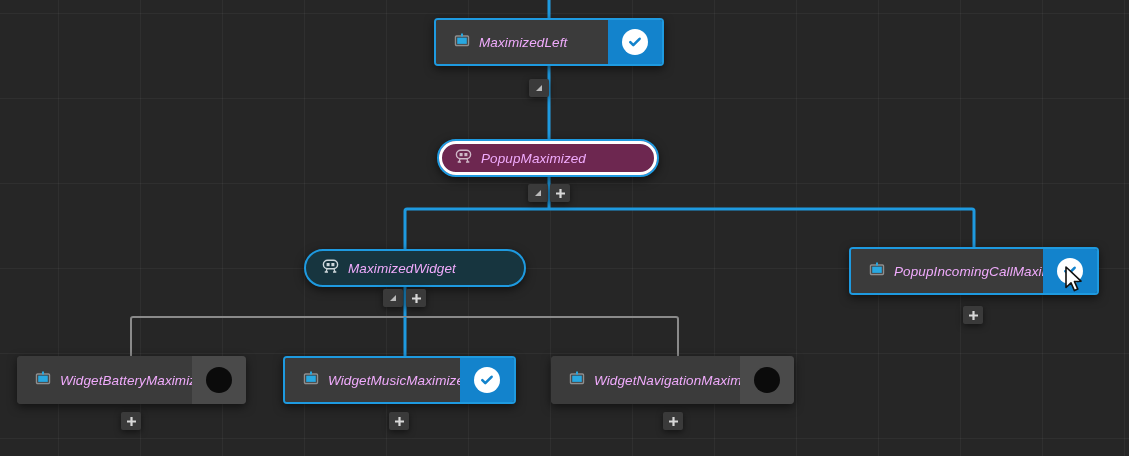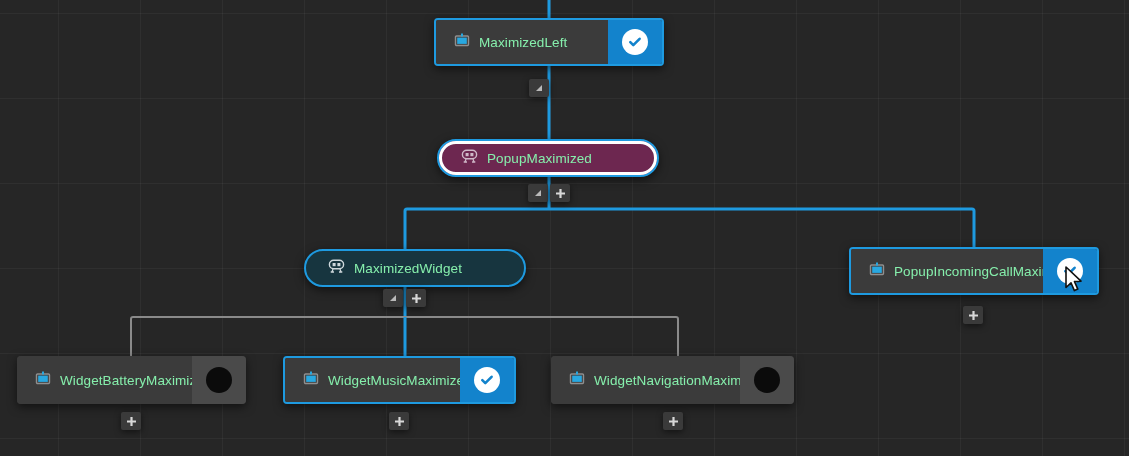"MaximizedLeft" .node .label { color: #86efac -> #f0abfc; font-style: none -> italic }
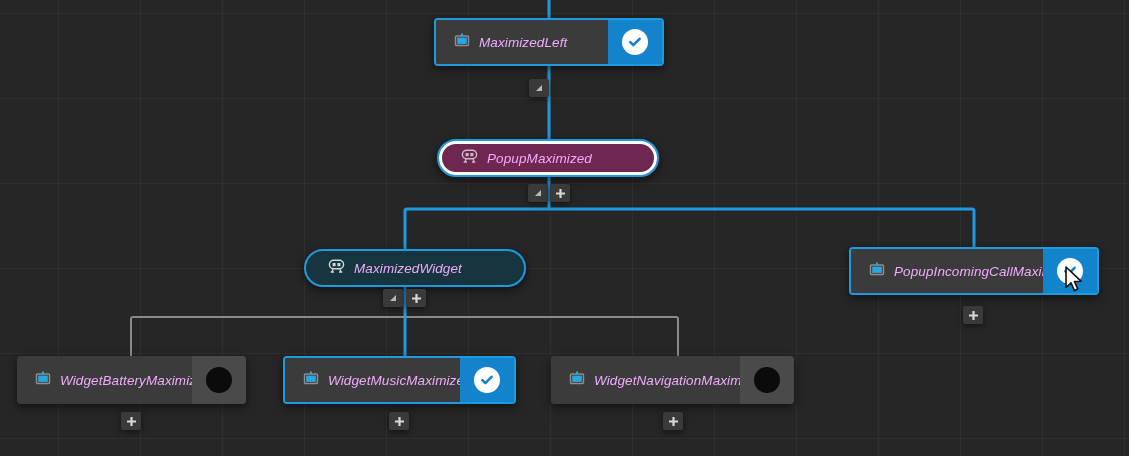"PopupMaximized" .pill .body { padding-left: 22px -> 16px }
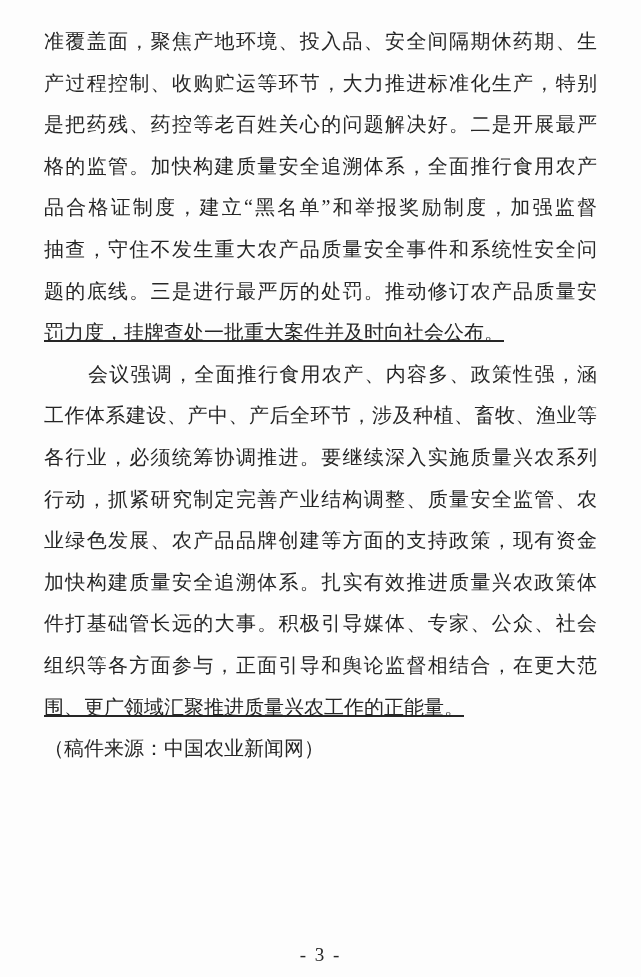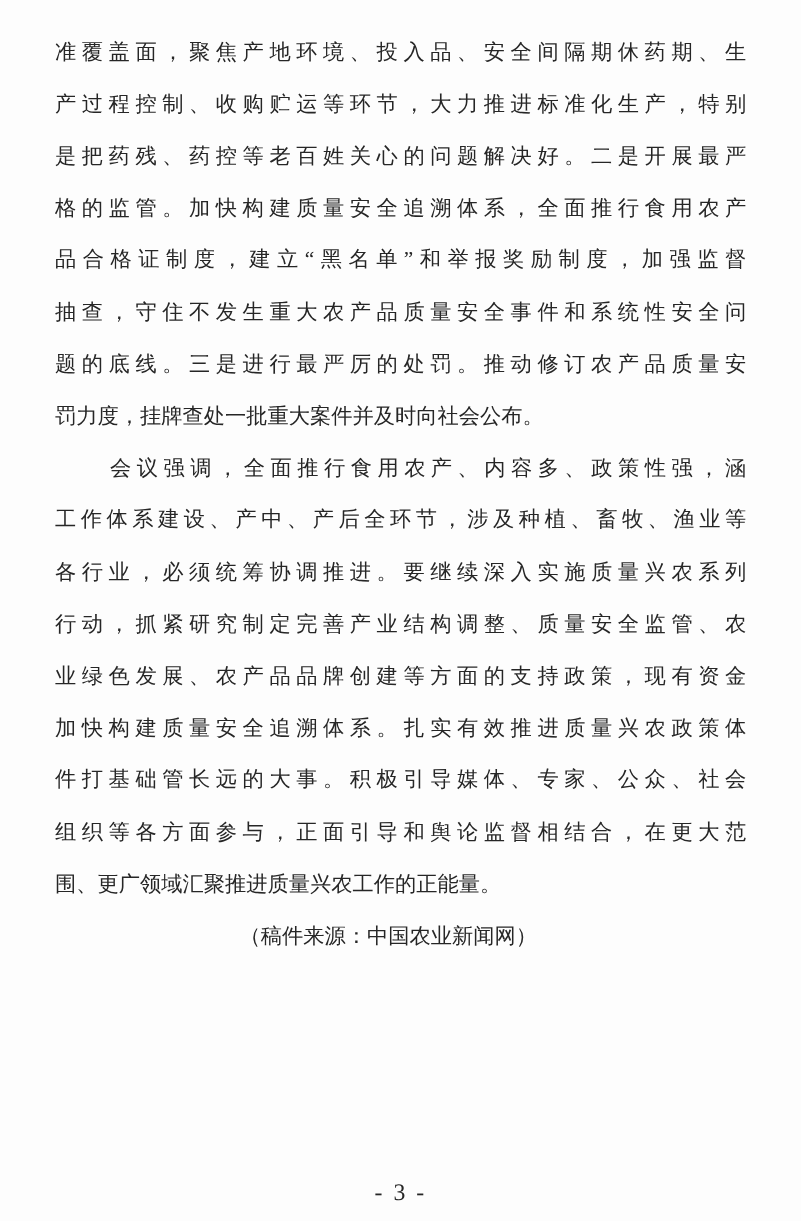"准覆盖面，聚焦产地环境、投入品、安全间隔期休药期、生" .doc-line { font-size: 17px -> 20px }
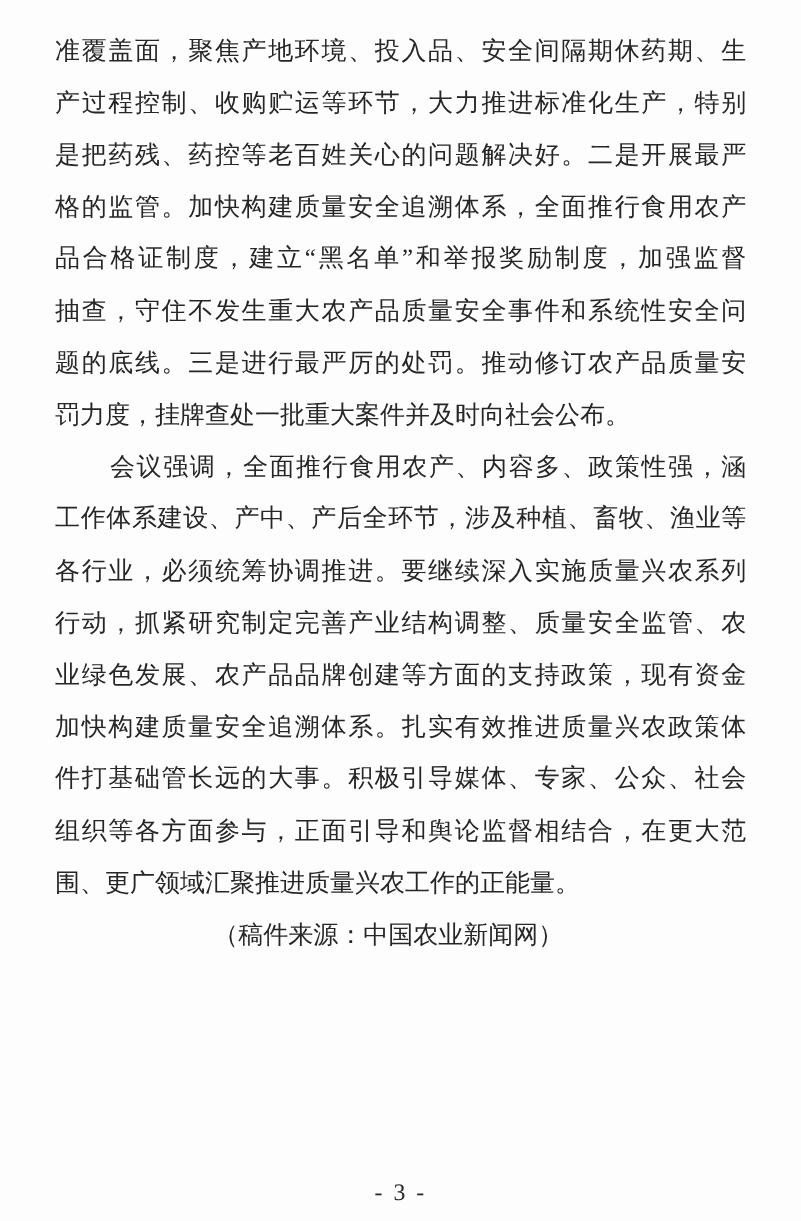"罚力度，挂牌查处一批重大案件并及时向社会公布。" .doc-line.style-left { text-decoration: none -> underline }
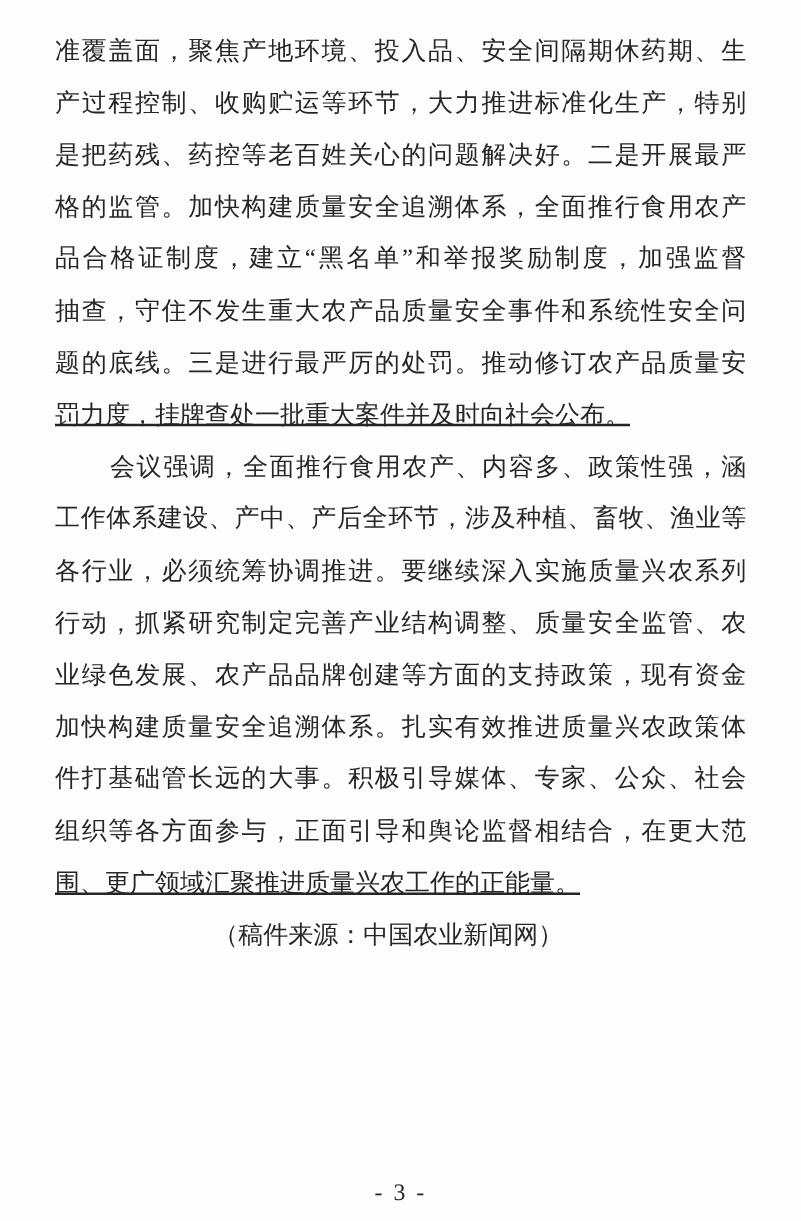"（稿件来源：中国农业新闻网）" .doc-line.style-right { text-align: center -> left }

______________________________

WORK TO COMPLETE -
Although the entries contain pictures, reproduce only the rest, exactly as written.

ANSWER TO THIS PROBLEM -
"MaximizedLeft" .node .label { color: #86efac -> #f0abfc; font-style: none -> italic }
"PopupMaximized" .pill .body { padding-left: 22px -> 16px }
"准覆盖面，聚焦产地环境、投入品、安全间隔期休药期、生" .doc-line { font-size: 17px -> 20px }
"罚力度，挂牌查处一批重大案件并及时向社会公布。" .doc-line.style-left { text-decoration: none -> underline }
"（稿件来源：中国农业新闻网）" .doc-line.style-right { text-align: center -> left }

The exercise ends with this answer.